As a former Assyrian and current Chaldean bishop who, as previously mentioned, had a role in this dialogue, do you think you will have a part in this new course between the churches? What could it be? Do you think the ACOE can oppose to your being involved in it?  I am thinking of the document (18) released by the Assyrian Church of the East only 11 days after your being assigned the Titular See of Foraziana in which your assignment is said to “exerts a negative influence and poses an obstacle to the path of rapprochement of our two churches” i.e. the Chaldean and the Assyrian Church of the East.
“As far as I am concerned, I have made several public statements, even after receiving the Papal appointment on 11 January 2014, that I have nothing but love for the ACOE and hold nothing against any of its bishops, clergy or faithful.  They are my beloved people, sisters and brothers in Christ, and I have forgiven any violation committed against me in the past years.  I hope this feeling will one day soon be mutual between us.  It may take though some time for the normalization needed that in the future could bring all of us back to collaboration and ultimately to unity.”
Recently the Patriarch of the Chaldean Church, Mar Louis Raphael I Sako, felt the need to ask publicly through the Patriarchate web site (19) to “the faithful and sons of the Church” to stop what have been described as “beating the drums and calumniation” referring to your having been officially appointed bishop of the Chaldean Church. According to the statement the Chaldean patriarchate had already informed the ACOE Patriarchate whose reaction, it is said, had been “very honorable and ecumenical” (it was before the above-mentioned document released by the Assyrian Church of the East against your assignment as a Chaldean bishop) and it is its desire (of the Chaldean Church) to persist on the path of unity. Unity between the two churches is something Mar Sako is pursuing since his appointment (20) but the position of Mar Sarhad Jammo, the Chaldean bishop who more than any other promoted your case, seems to be more linked to Chaldean nationalism (21) than to a possible union with the ACOE. It seems as though you are caught between a rock and a hard place.
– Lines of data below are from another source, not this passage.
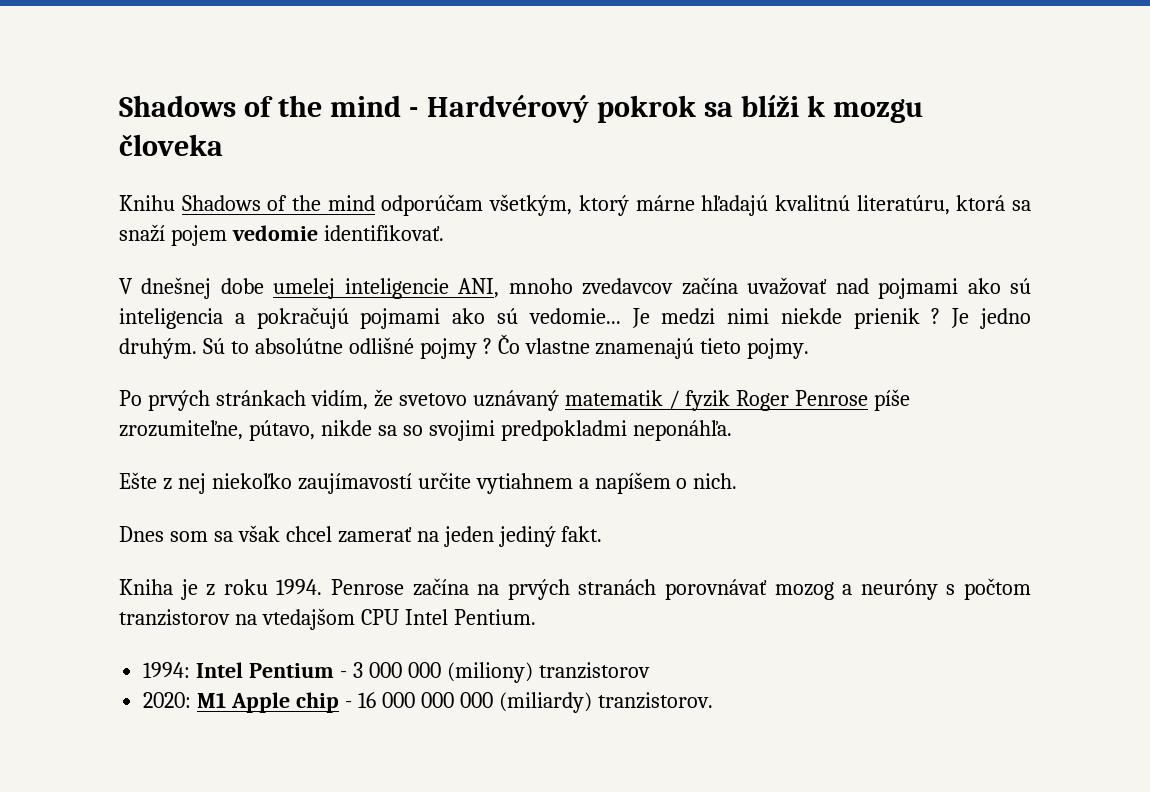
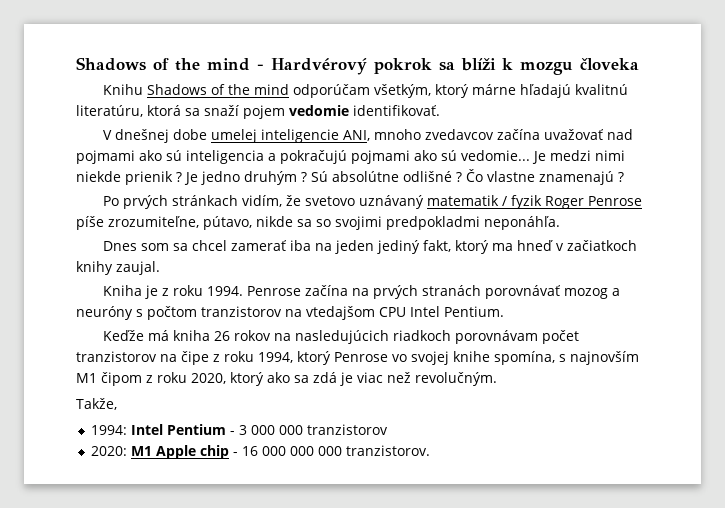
- Je jedno druhým. Sú to absolútne odlišné pojmy ?
+ Je jedno druhým ? Sú absolútne odlišné ?
- Čo vlastne znamenajú tieto pojmy.
+ Čo vlastne znamenajú ?
- Ešte z nej niekoľko zaujímavostí určite vytiahnem a napíšem o nich.
- Dnes som sa však chcel zamerať na jeden jediný fakt.
+ Dnes som sa chcel zamerať iba na jeden jediný fakt, ktorý ma hneď v začiatkoch knihy zaujal.
+ Keďže má kniha 26 rokov na nasledujúcich riadkoch porovnávam počet tranzistorov na čipe z roku 1994, ktorý Penrose vo svojej knihe spomína, s najnovším M1 čipom z roku 2020, ktorý ako sa zdá je viac než revolučným.
+ Takže,
- 1994: Intel Pentium - 3 000 000 (miliony) tranzistorov
+ 1994: Intel Pentium - 3 000 000 tranzistorov
- 2020: M1 Apple chip - 16 000 000 000 (miliardy) tranzistorov.
+ 2020: M1 Apple chip - 16 000 000 000 tranzistorov.

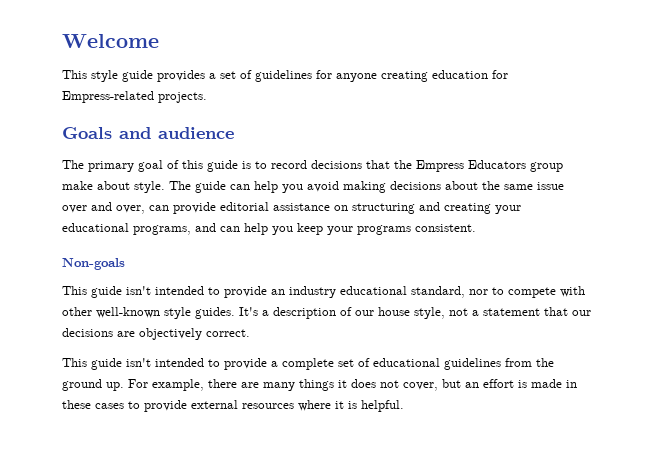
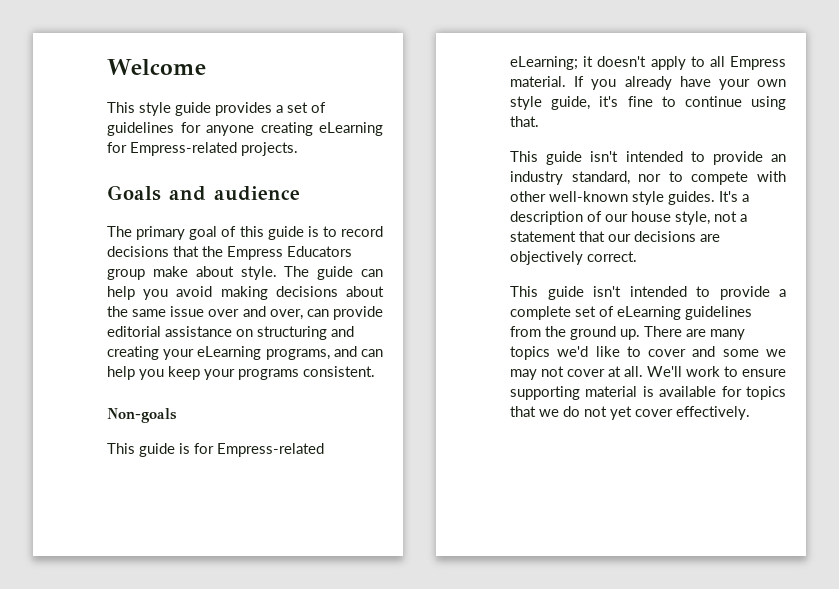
- This style guide provides a set of guidelines for anyone creating education for Empress-related projects.
+ This style guide provides a set of guidelines for anyone creating eLearning for Empress-related projects.
- The guide can help you avoid making decisions about the same issue over and over, can provide editorial assistance on structuring and creating your educational programs, and can help you keep your programs consistent.
+ The guide can help you avoid making decisions about the same issue over and over, can provide editorial assistance on structuring and creating your eLearning programs, and can help you keep your programs consistent.
+ This guide is for Empress-related eLearning; it doesn't apply to all Empress material. If you already have your own style guide, it's fine to continue using that.
- This guide isn't intended to provide an industry educational standard, nor to compete with other well-known style guides.
+ This guide isn't intended to provide an industry standard, nor to compete with other well-known style guides.
- This guide isn't intended to provide a complete set of educational guidelines from the ground up.
+ This guide isn't intended to provide a complete set of eLearning guidelines from the ground up.
- For example, there are many things it does not cover, but an effort is made in these cases to provide external resources where it is helpful.
+ There are many topics we'd like to cover and some we may not cover at all. We'll work to ensure supporting material is available for topics that we do not yet cover effectively.

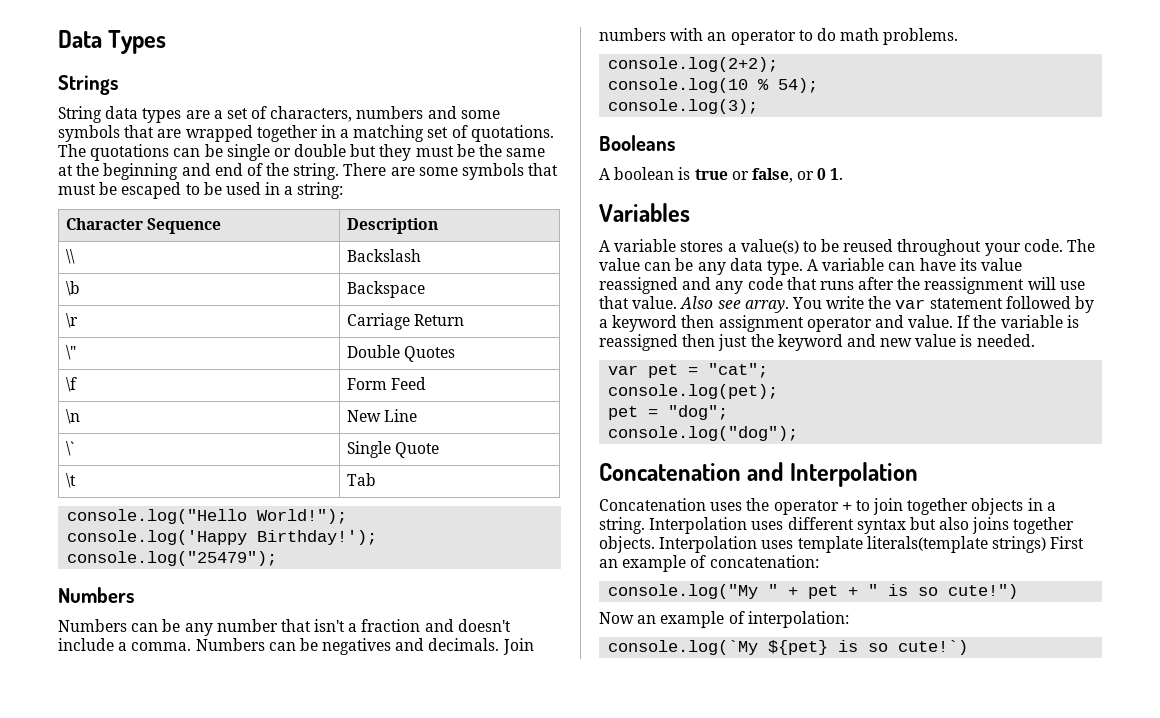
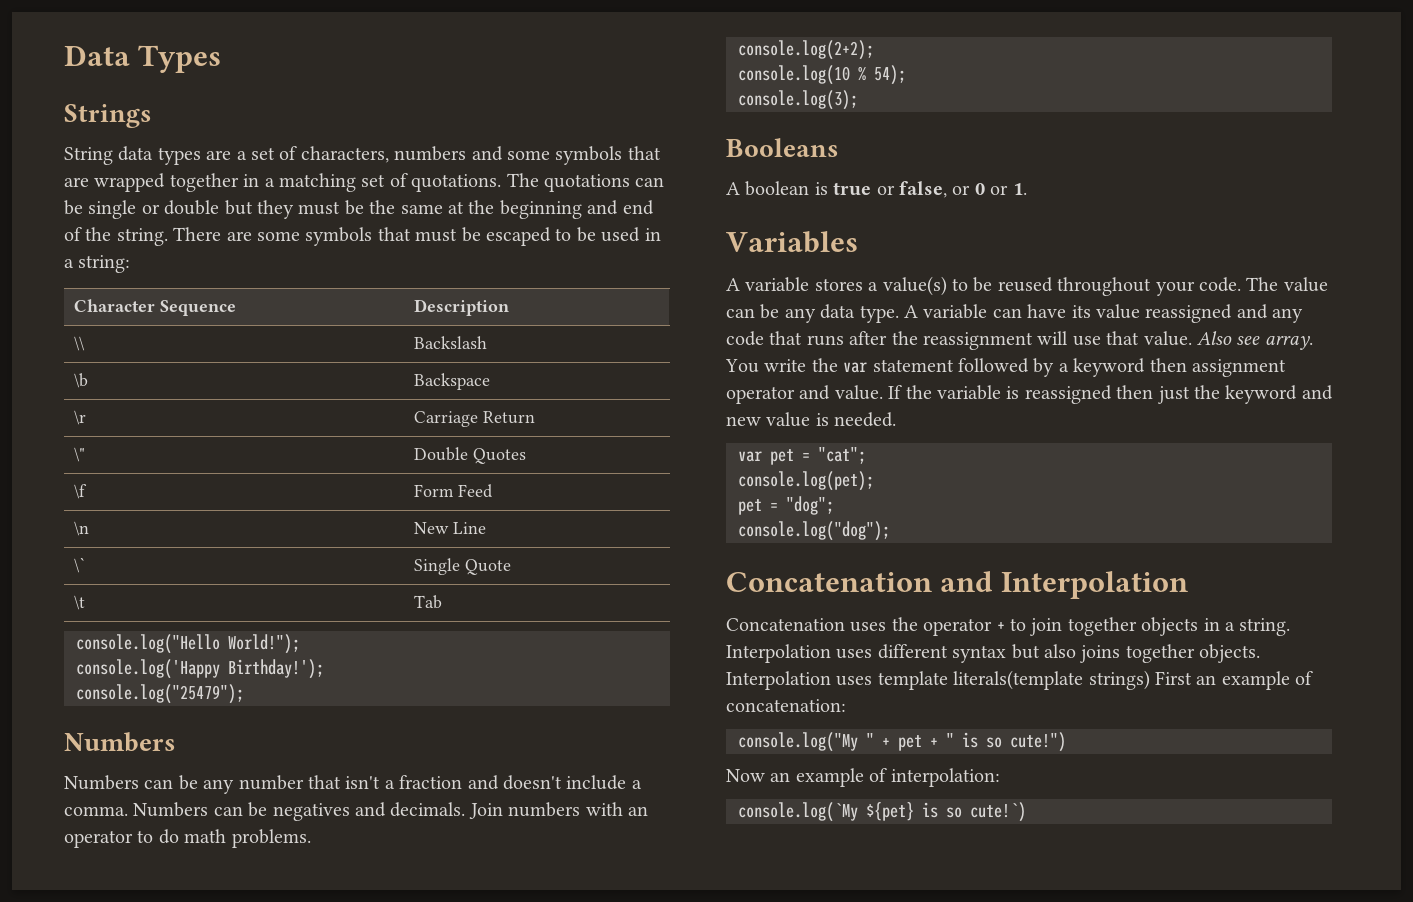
- A boolean is true or false, or 0 1.
+ A boolean is true or false, or 0 or 1.

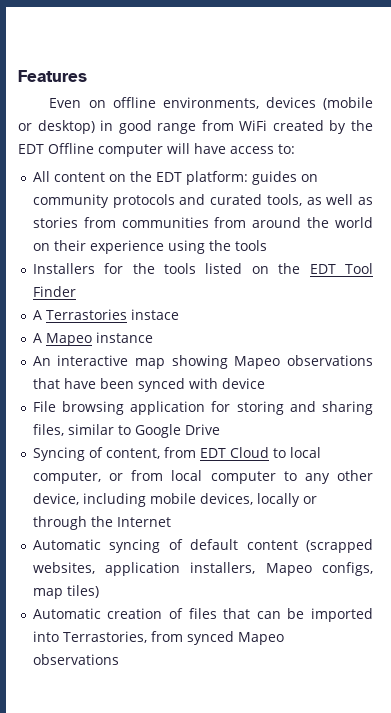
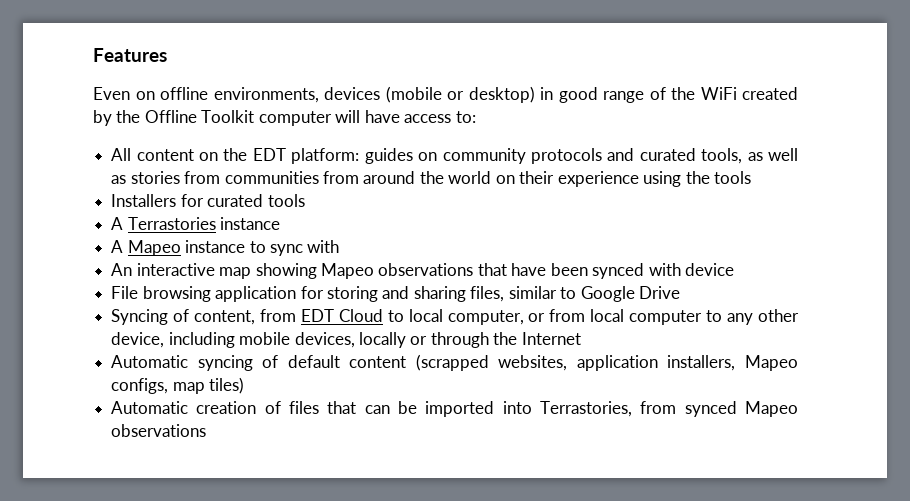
- Even on offline environments, devices (mobile or desktop) in good range from WiFi created by the EDT Offline computer will have access to:
+ Even on offline environments, devices (mobile or desktop) in good range of the WiFi created by the Offline Toolkit computer will have access to:
- Installers for the tools listed on the EDT Tool Finder
+ Installers for curated tools
- A Terrastories instace
+ A Terrastories instance
- A Mapeo instance
+ A Mapeo instance to sync with

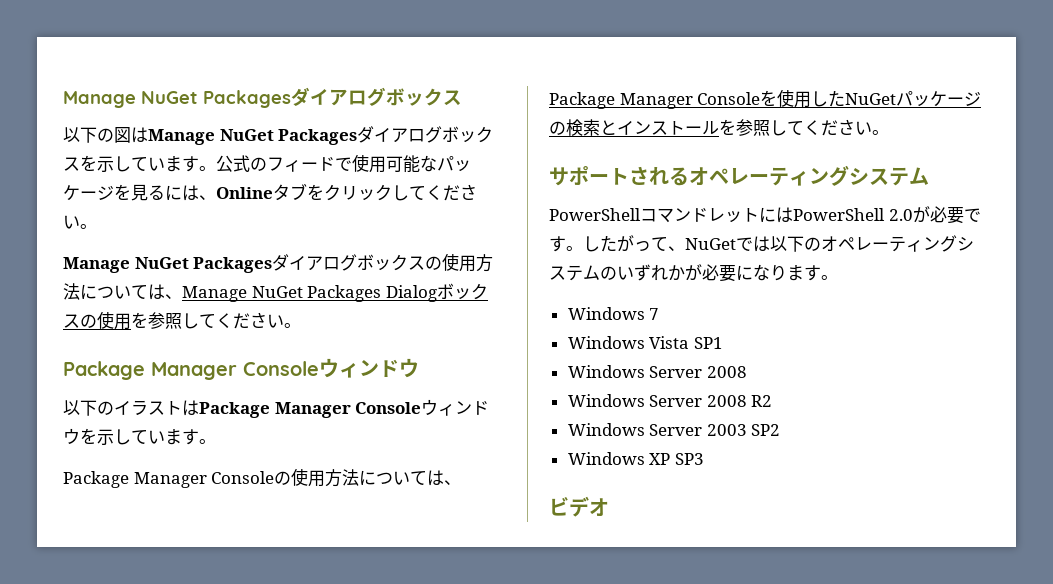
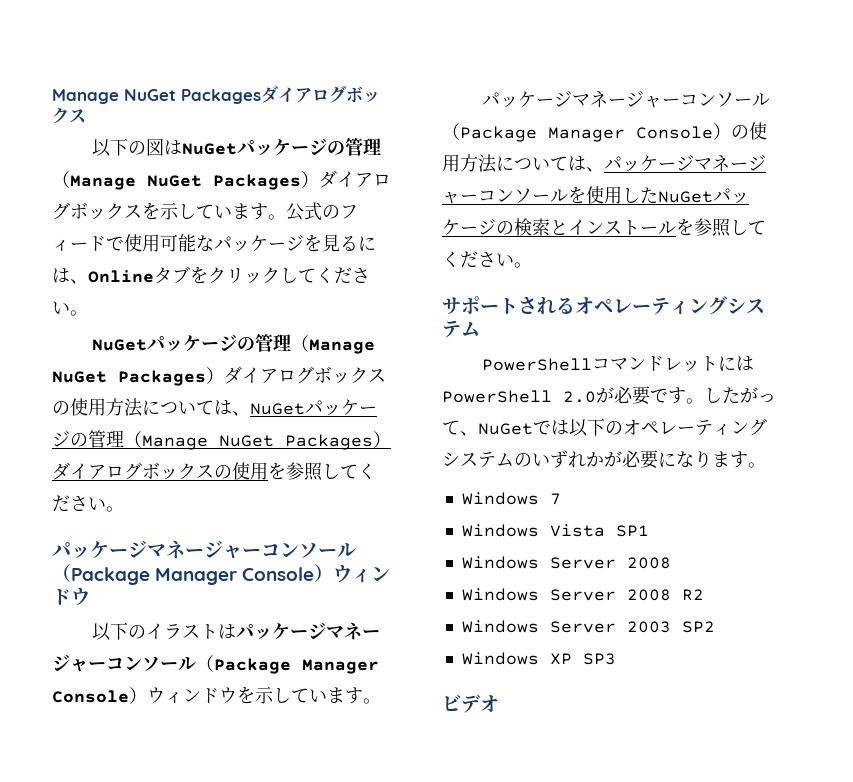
- 以下の図はManage NuGet Packagesダイアログボックスを示しています。
+ 以下の図はNuGetパッケージの管理（Manage NuGet Packages）ダイアログボックスを示しています。
- Manage NuGet Packagesダイアログボックスの使用方法については、Manage NuGet Packages Dialogボックスの使用を参照してください。
- Package Manager Consoleウィンドウ
+ NuGetパッケージの管理（Manage NuGet Packages）ダイアログボックスの使用方法については、NuGetパッケージの管理（Manage NuGet Packages）ダイアログボックスの使用を参照してください。
+ パッケージマネージャーコンソール（Package Manager Console）ウィンドウ
- 以下のイラストはPackage Manager Consoleウィンドウを示しています。
+ 以下のイラストはパッケージマネージャーコンソール（Package Manager Console）ウィンドウを示しています。
- Package Manager Consoleの使用方法については、Package Manager Consoleを使用したNuGetパッケージの検索とインストールを参照してください。
+ パッケージマネージャーコンソール（Package Manager Console）の使用方法については、パッケージマネージャーコンソールを使用したNuGetパッケージの検索とインストールを参照してください。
Can you please elaborate on this subject?
“In the past 50 years, there has been no other Chaldean ecclesial personality like Bishop Sarhad who throughout his priestly and episcopal ministries has approached the ACOE’s Patriarch and bishops for the purpose of ecclesial reconciliation and unity between the two Churches. For 35 years I have been both an observer and an active participant in Bishop Sarhad’s efforts.  Bishop Sarhad’s love for his people is expressed both through his efforts in ecclesial unity and through emphasizing the cultural identity of the Chaldeans.  To seek one’s own cultural identity and ecclesial unity is to fulfill one’s own Christian and ecclesial duties.  Others can call them what they like but for us Catholics, whether Chaldean or not, Canon 28 of the Eastern Code of Canon Law (22) says it all.  So, as far as I am concerned, Bishop Sarhad’s advocacy of the Chaldean identity never posed any difficulty because of the reasons I mention above.  In fact, I was privileged to have collaborated with him.
Your Papal appointment of 11 January 2014, states your title, as the Titular Bishop of Foraziana. What about your assignment or office in the Chaldean Church?
 “The Papal assignment which I received on January 2014, states that the Holy Father assigned to me the Titular See of Foraziana, (and also declared that I am) in the pastoral service in the Chaldean Eparchy of Saint Peter, in San Diego, CA (USA).  I am very willing to continue to serve there since this is the will and the appointment of the Holy Father to me.”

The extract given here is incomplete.